If you've seen "The Truman Show," then you may find it surprising that something similar has been done in real life. The documentary "35 Up" is one in a series chronicling the lives of a group of children who are revisited and interviewed every seven years. In his review, Roger Ebert wrote, "To look at these films, as I have every seven years, is to meditate on the astonishing fact that man is the only animal that knows it lives in time. ...The subjects are good sports. At 7, they didn't volunteer for this project, but they're now stuck with it. The series plays on British television, so their notoriety is renewed on a regular basis.... They accept that they're part of an enterprise larger than themselves: Their films exploit, more fully than any others, the use of cinema as a time machine."

H. G. Wells wrote "The Time Machine" in 1895, which means that it preceded the introduction of spacetime into the scientific cannon. Yet Wells wrote, "To an omniscient observer there would be no forgotten past -- no piece of time as it were that had dropped out of existence -- and no blank future of things yet to be revealed ... present and past and future would be without meaning to such an observer.... He would see, as it were, a Rigid Universe filling space and time.... If 'past' meant anything, it would mean looking in a certain direction, while 'future' meant looking the opposite way." We will have a Saturday Matinee viewing of the 1960 film version, which won an Oscar for special effects.

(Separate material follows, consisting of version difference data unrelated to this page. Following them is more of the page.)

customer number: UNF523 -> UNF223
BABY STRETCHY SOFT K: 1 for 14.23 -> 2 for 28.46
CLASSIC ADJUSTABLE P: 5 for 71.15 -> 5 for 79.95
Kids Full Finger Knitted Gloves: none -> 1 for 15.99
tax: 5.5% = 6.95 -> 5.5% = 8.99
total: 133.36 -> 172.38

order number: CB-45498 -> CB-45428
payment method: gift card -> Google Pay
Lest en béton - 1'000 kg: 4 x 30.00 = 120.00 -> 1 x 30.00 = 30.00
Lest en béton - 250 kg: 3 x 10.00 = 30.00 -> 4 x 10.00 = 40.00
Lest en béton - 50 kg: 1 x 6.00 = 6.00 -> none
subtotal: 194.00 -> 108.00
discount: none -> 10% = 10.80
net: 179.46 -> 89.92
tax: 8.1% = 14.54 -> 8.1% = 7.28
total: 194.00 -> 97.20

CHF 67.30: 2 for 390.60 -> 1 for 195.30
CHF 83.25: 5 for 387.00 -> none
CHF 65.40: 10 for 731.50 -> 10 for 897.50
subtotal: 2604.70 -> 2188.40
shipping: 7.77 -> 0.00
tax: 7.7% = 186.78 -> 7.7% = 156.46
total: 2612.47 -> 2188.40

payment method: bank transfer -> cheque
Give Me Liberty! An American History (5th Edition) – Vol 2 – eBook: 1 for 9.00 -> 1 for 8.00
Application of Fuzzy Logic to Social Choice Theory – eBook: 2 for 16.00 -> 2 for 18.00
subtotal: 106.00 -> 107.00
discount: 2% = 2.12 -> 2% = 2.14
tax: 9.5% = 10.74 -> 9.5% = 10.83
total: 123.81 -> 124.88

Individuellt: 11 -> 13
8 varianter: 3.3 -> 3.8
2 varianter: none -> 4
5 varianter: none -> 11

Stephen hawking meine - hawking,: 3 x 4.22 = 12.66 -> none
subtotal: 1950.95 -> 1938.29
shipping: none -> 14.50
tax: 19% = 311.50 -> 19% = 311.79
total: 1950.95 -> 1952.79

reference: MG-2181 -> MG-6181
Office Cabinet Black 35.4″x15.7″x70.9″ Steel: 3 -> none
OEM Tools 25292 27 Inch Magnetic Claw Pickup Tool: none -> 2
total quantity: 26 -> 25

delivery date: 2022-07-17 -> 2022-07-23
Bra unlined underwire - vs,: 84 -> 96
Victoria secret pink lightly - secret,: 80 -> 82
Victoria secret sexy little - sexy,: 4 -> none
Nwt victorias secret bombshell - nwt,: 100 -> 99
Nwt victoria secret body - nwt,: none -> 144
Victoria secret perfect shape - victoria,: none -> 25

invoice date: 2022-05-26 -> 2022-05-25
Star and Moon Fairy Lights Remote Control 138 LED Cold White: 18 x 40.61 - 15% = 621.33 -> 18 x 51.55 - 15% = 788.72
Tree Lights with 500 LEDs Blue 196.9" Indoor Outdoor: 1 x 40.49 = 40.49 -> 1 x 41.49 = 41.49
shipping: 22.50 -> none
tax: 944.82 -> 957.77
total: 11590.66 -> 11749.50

"12 Monkeys" was based upon a short, stylized French film, "La Jetee," which we will view in class. Our evening film festival will provide us with the opportunity to compare and contrast the original with the Hollywood version directed by Terry Gilliam ("Brazil," "Time Bandits," etc.). Gilliam's version is full of religious symbolism, and replaces the nuclear holocaust of the original film with a scenario wherein experimentation with monkeys is somehow related to the outbreak of a virus that threatens to destroy humanity. In each, the world reaches a point where the present is unbearable, and the future without hope. All that remains is the past. (Heck, and that's just how each film opens!)

James Burke's "Connections" has been a successful television series throughout its several incarnations. We will have the opportunity to watch Burke describe the great interconnectedness of the World of Ideas, and how the ideas of relativity have resonated in unexpected ways throughout time and culture.